Pseudomembranous colitis, which is sometimes called antibiotic-associated colitis or Clostridium difficile colitis, is a type of bacterial infection that can affect the digestive system. More precisely, it is inflammation of the colon that usually affects people who have been treated with antibiotics. The inflammation in Pseudomembranous colitis is almost always associated with an overgrowth of the bacterium Clostridium difficile. The severe type of Pseudomembranous colitis can be life-threatening. However, treatment is usually successful.



The symptoms of Pseudomembranous colitis usually develop when a person is taking, or have just finished taking an antibioticlostridium. They can begin within one to two days after you begin taking an antibiotic, or several weeks after you discontinue taking the antibiotic and include:

  • More frequent bouts of diarrhea that can be watery and sometimes bloody
  • Abdominal cramps and pain
  • Fever
  • Pus or mucus in the stool
  • Nausea
  • Loss of appetite
  • Weight loss
  • Dehydration



Pseudomembranous colitis occurs when harmful bacteria in the colon release strong toxins that irritate the colon. Harmful bacteria are normally kept in check by the healthy bacteria in the digestive system, but the balance between healthy and harmful bacteria can be upset by antibiotics and other medications.  Virtually any antibiotic can cause Pseudomembranous colitis. Antibiotics most commonly associated with Pseudomembranous colitis include:

  • Quinolones, such as ciprofloxacin and levofloxacin;
  • Penicillins, such as amoxicillin and ampicillin;
  • Clindamycin;
  • Cephalosporins, such as cefixime;

Although antibiotics are the drugs most associated with the development of Pseudomembranous colitis, other medications may be responsible as well. In this line, chemotherapy may sometimes disrupt the bacteria within the intestines of people being treated for cancer and trigger the development of Pseudomembranous colitis. It can also develop in people with diseases that affect the colon, such as ulcerative colitis or Crohn's disease.


Risk Factors

Factors that may increase the risk of Pseudomembranous colitis include:

  • Taking antibiotics;
  • Staying in the hospital or a nursing home;
  • Increasing age, especially over 65 years;
  • Having a weakened immune system;
  • Having a colon disease, such as inflammatory bowel disease or colorectal cancer;
  • Undergoing intestinal surgery;
  • Receiving chemotherapy treatment for cancer.

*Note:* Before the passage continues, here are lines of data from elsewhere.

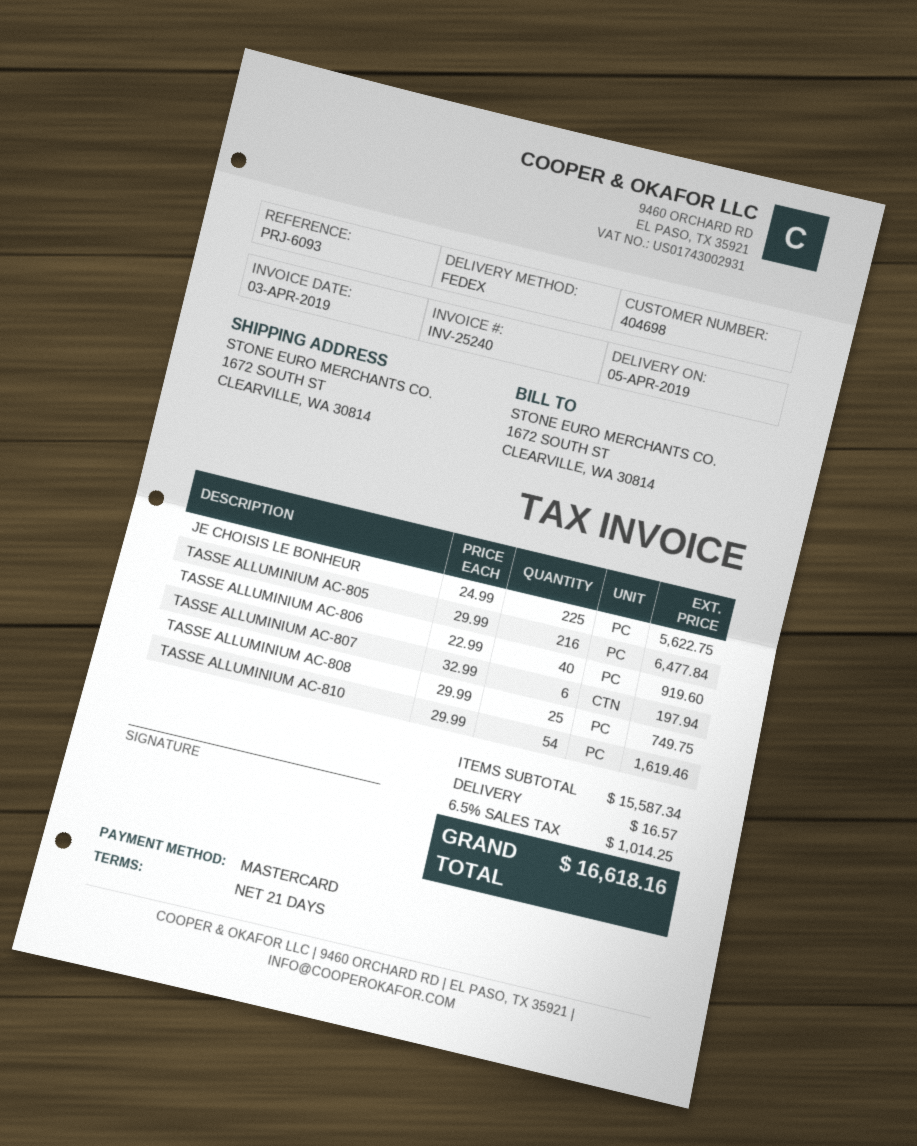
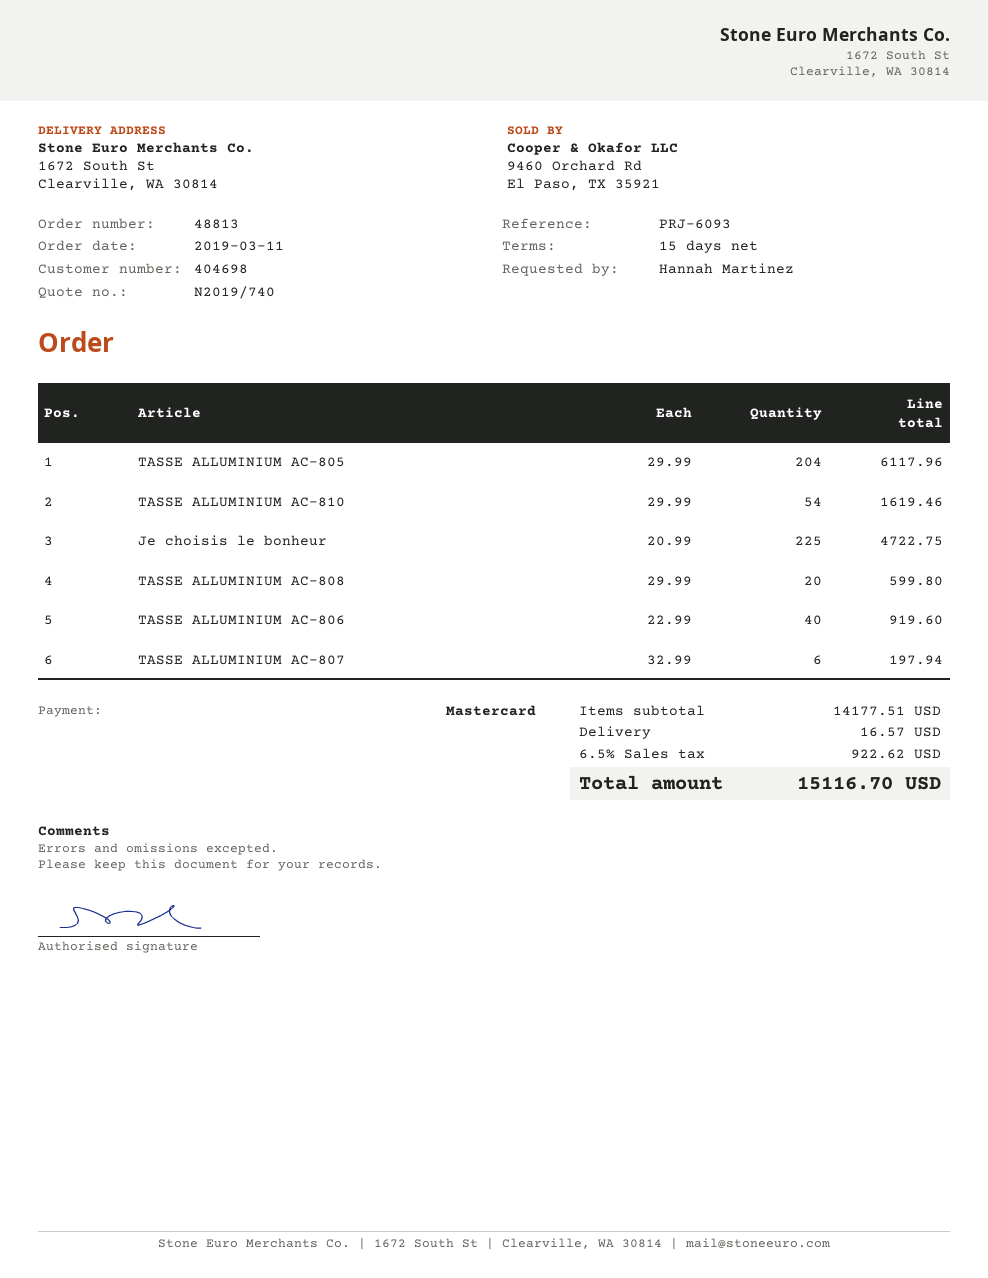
payment terms: 21 days -> 15 days
JE CHOISIS LE BONHEUR: 225 x 24.99 = 5622.75 -> 225 x 20.99 = 4722.75
TASSE ALLUMINIUM AC-805: 216 x 29.99 = 6477.84 -> 204 x 29.99 = 6117.96
TASSE ALLUMINIUM AC-808: 25 x 29.99 = 749.75 -> 20 x 29.99 = 599.80
subtotal: 15587.34 -> 14177.51
tax: 6.5% = 1014.25 -> 6.5% = 922.62
total: 16618.16 -> 15116.70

By the time the doctor detects Pseudomembranous colitis, the patient may already be seriously ill. If the condition is not successfully treated when diagnosed, a number of complications can develop, including:

  • Abnormally low levels of potassium in the blood;
  • Dehydration leading to abnormally low blood pressure;
  • Recurrence;
  • Kidney failure;
  • A hole in the bowel, which can lead to an infection of the abdominal cavity;
  • Toxic megacolon,



It may not be possible to prevent the bacteria spreading altogether, but a number of precautions can be taken to reduce the risk of infection. Those include: advice for visitors in a healthcare environment, wash the hands with soap and water when entering and leaving ward areas, observe visiting hours and all visiting guidelines, etc.